__AIM OF THE EXERCISE__
Report back every line below that carries the word "advisors".

= = =

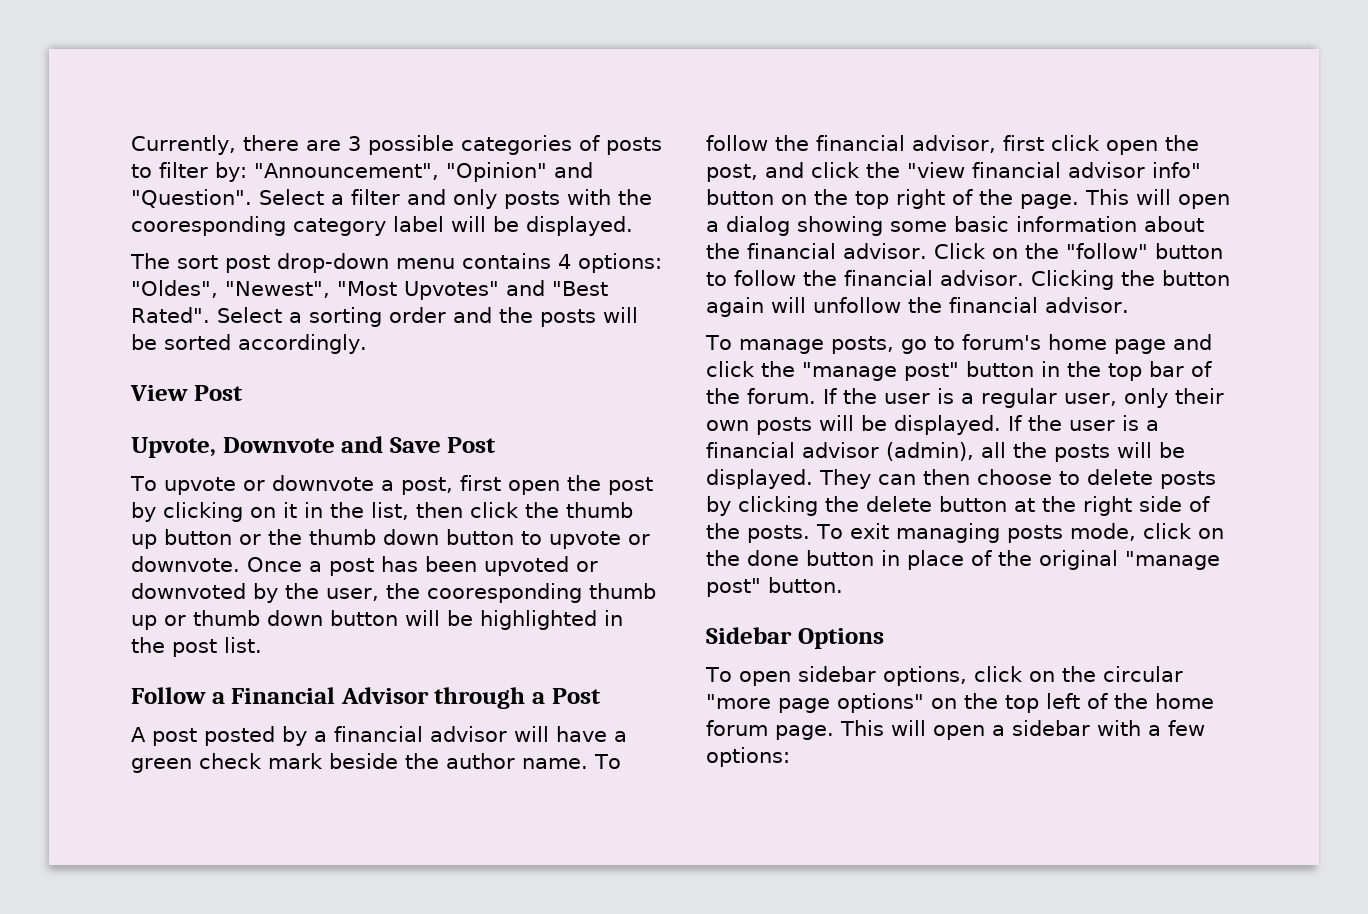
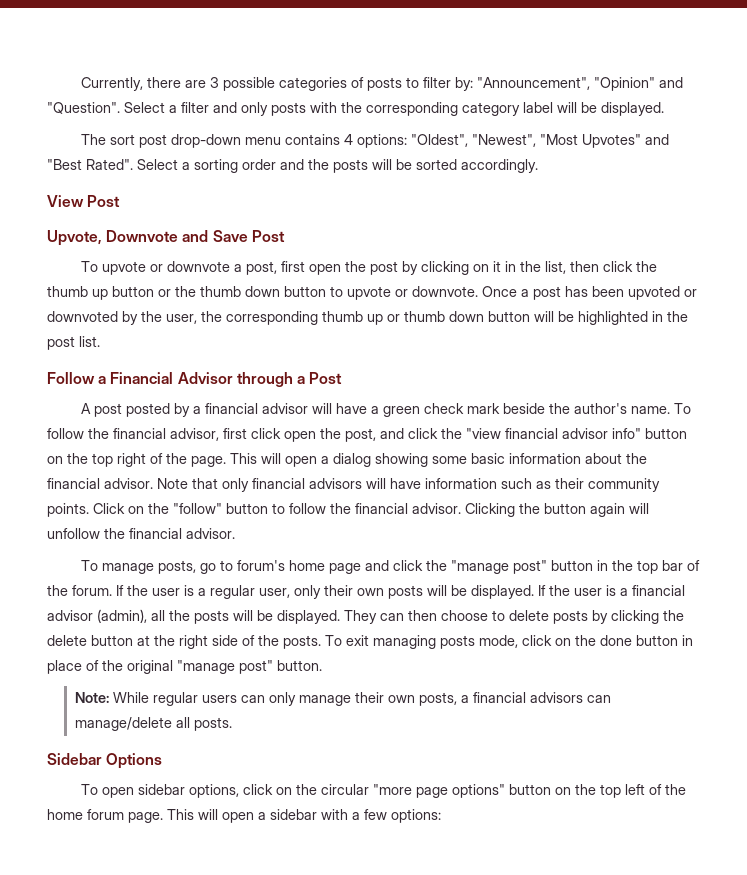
- Select a filter and only posts with the cooresponding category label will be displayed.
+ Select a filter and only posts with the corresponding category label will be displayed.
- The sort post drop-down menu contains 4 options: "Oldes", "Newest", "Most Upvotes" and "Best Rated".
+ The sort post drop-down menu contains 4 options: "Oldest", "Newest", "Most Upvotes" and "Best Rated".
- Once a post has been upvoted or downvoted by the user, the cooresponding thumb up or thumb down button will be highlighted in the post list.
+ Once a post has been upvoted or downvoted by the user, the corresponding thumb up or thumb down button will be highlighted in the post list.
- A post posted by a financial advisor will have a green check mark beside the author name.
+ A post posted by a financial advisor will have a green check mark beside the author's name.
+ Note that only financial advisors will have information such as their community points.
+ Note: While regular users can only manage their own posts, a financial advisors can manage/delete all posts.
- To open sidebar options, click on the circular "more page options" on the top left of the home forum page.
+ To open sidebar options, click on the circular "more page options" button on the top left of the home forum page.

= = =

__SOLUTION TO THIS EXERCISE__
+ Note that only financial advisors will have information such as their community points.
+ Note: While regular users can only manage their own posts, a financial advisors can manage/delete all posts.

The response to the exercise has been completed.